Table Functions are a powerful mechanism to extend a database’s functionality. Further a Partitioned Table function capability combines extensibility with the ability to partition & parallelize how a function operates on the input data set. Many databases provide this capability whether as Parallel Pipelined Functions in Oracle, or as SQL +MR in Aster.

Hive enables this capability by allowing users to specify Map & Reduce scripts where a Table could appear. But this lacks the simplicity of injecting a table function into SQL. SQL Windowing is a subarea of table functions where aggregations operate on partitions or windows of rows. We feel that both these use cases could benefit from a SQL like interface for a User.

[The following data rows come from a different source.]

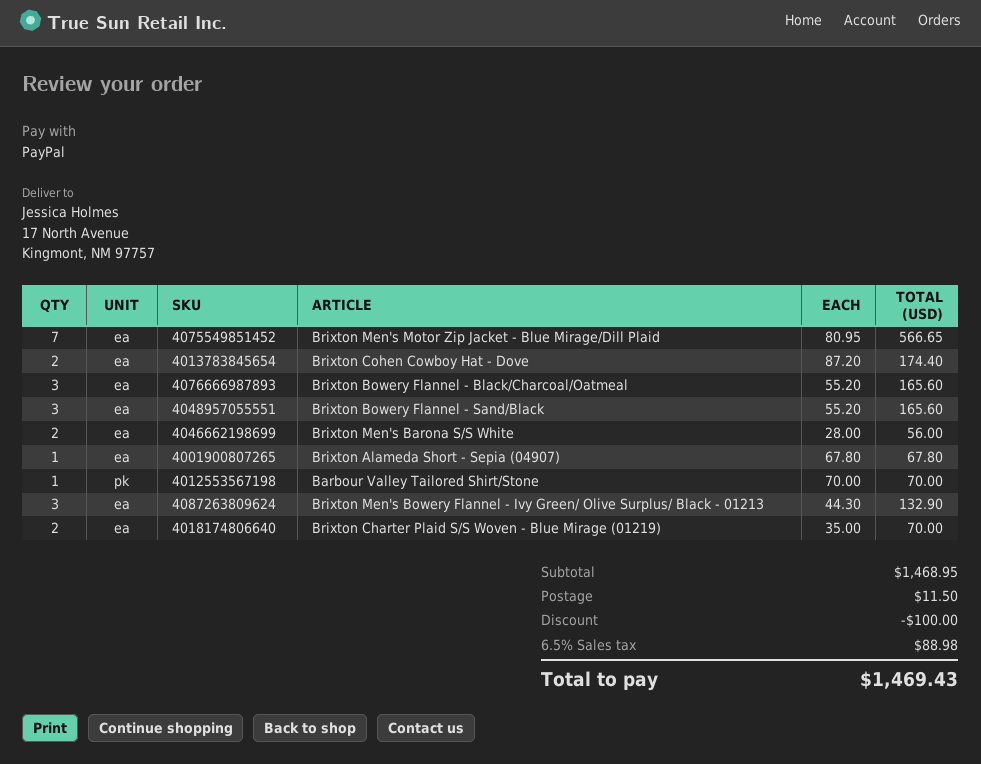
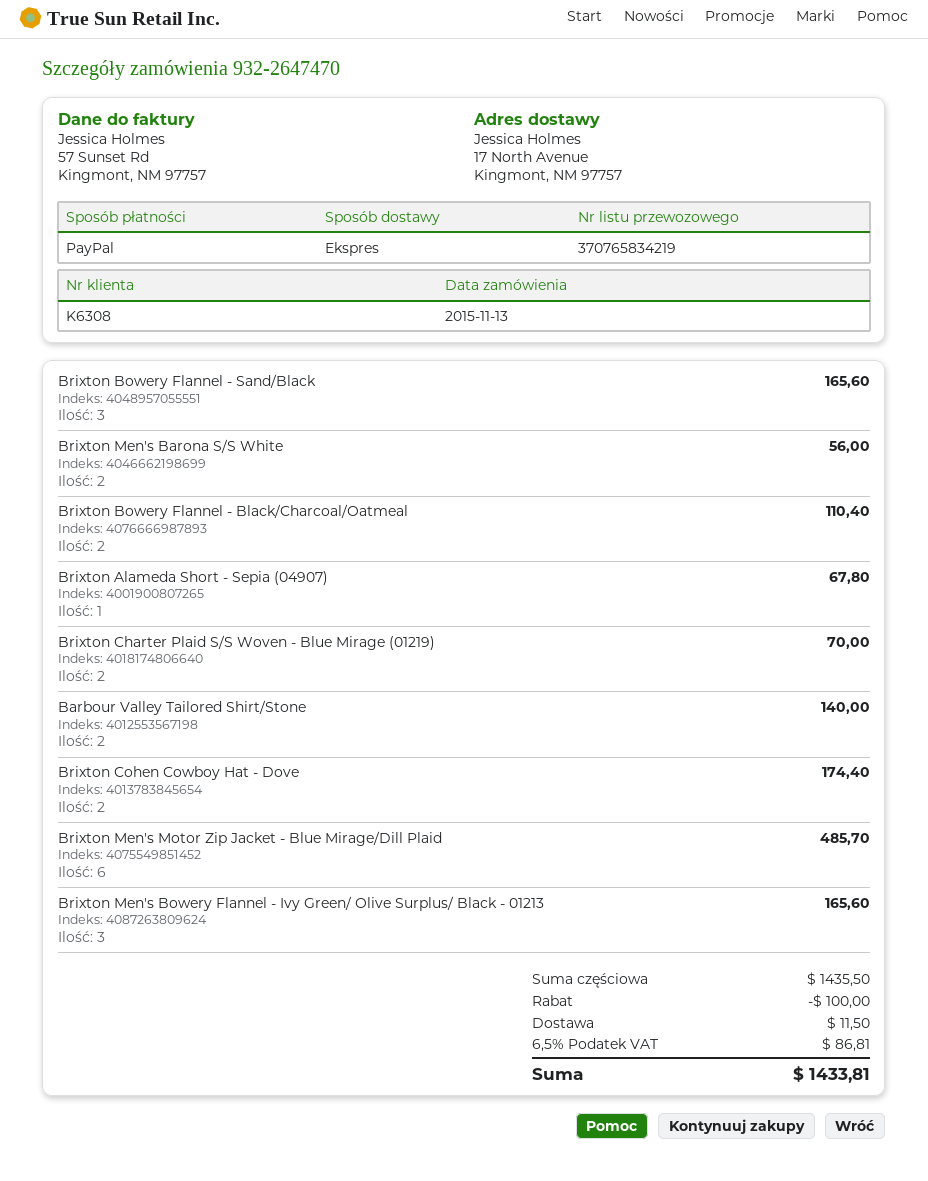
Brixton Men's Motor Zip Jacket - Blue Mirage/Dill Plaid: 7 for 566.65 -> 6 for 485.70
Brixton Bowery Flannel - Black/Charcoal/Oatmeal: 3 for 165.60 -> 2 for 110.40
Barbour Valley Tailored Shirt/Stone: 1 for 70.00 -> 2 for 140.00
Brixton Men's Bowery Flannel - Ivy Green/ Olive Surplus/ Black - 01213: 3 for 132.90 -> 3 for 165.60
subtotal: 1468.95 -> 1435.50
tax: 6.5% = 88.98 -> 6.5% = 86.81
total: 1469.43 -> 1433.81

SQLWindowing for Hive is an open source project that provides a layer on top of Hive that enables users to specify Windowing and Table Function based analysis in a HQL like fashion. For detailed technical writeup, please look at Windowing.pdf and for details on the project please visit the project page. In this document we give a brief overview of the project, from a End User’s perspective.

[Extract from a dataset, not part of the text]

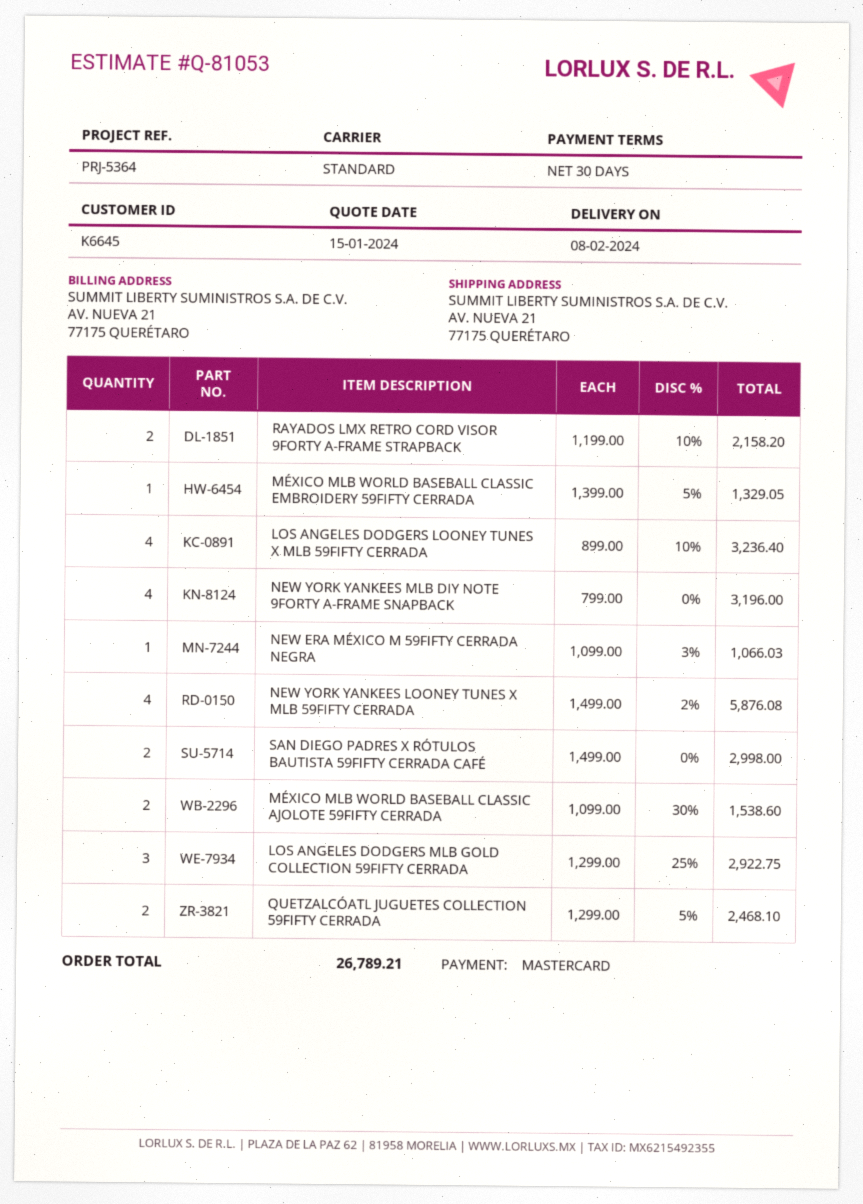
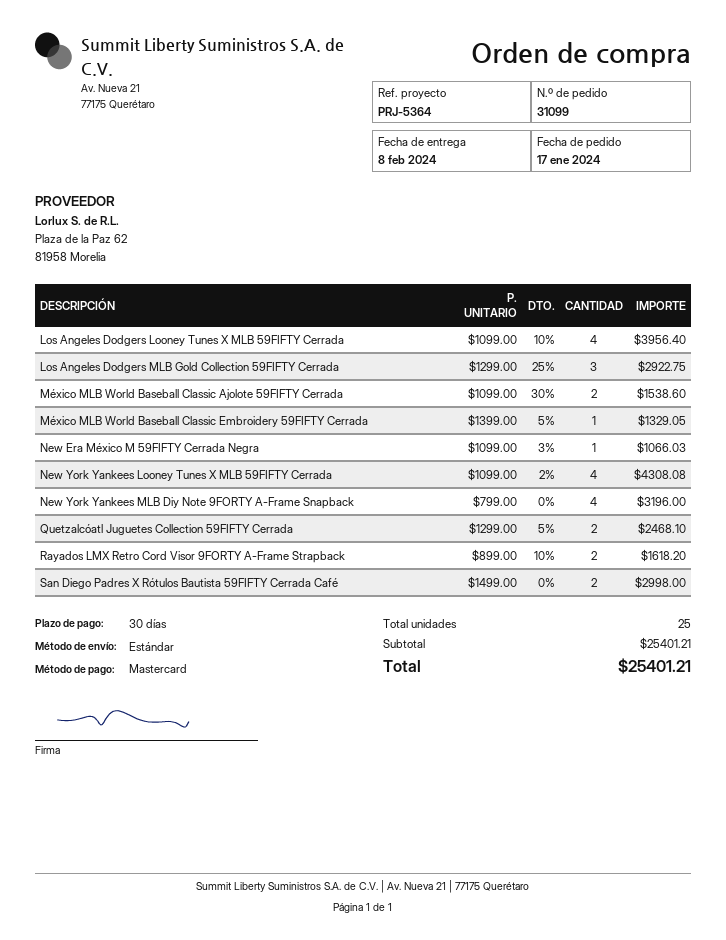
RAYADOS LMX RETRO CORD VISOR 9FORTY A-FRAME STRAPBACK: 2 x 1199.00 - 10% = 2158.20 -> 2 x 899.00 - 10% = 1618.20
LOS ANGELES DODGERS LOONEY TUNES X MLB 59FIFTY CERRADA: 4 x 899.00 - 10% = 3236.40 -> 4 x 1099.00 - 10% = 3956.40
NEW YORK YANKEES LOONEY TUNES X MLB 59FIFTY CERRADA: 4 x 1499.00 - 2% = 5876.08 -> 4 x 1099.00 - 2% = 4308.08
total: 26789.21 -> 25401.21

There are 2 forms of Queries supported:

Windowing

Here the input to the Windowing clauses can be any Hive table or Query. The Windowing functions support aggregation, lead, lag, linear regression etc. See examples below.

from <hive table or query> partition by ... order by
with
  windowing expressions
select cols
where ...

Table functions

The difference here is that the partitions from the Hive Query are handed to a table function, for e.g. NPath (similar to Aster’s NPath function), which then processes a partition and outputs a partition.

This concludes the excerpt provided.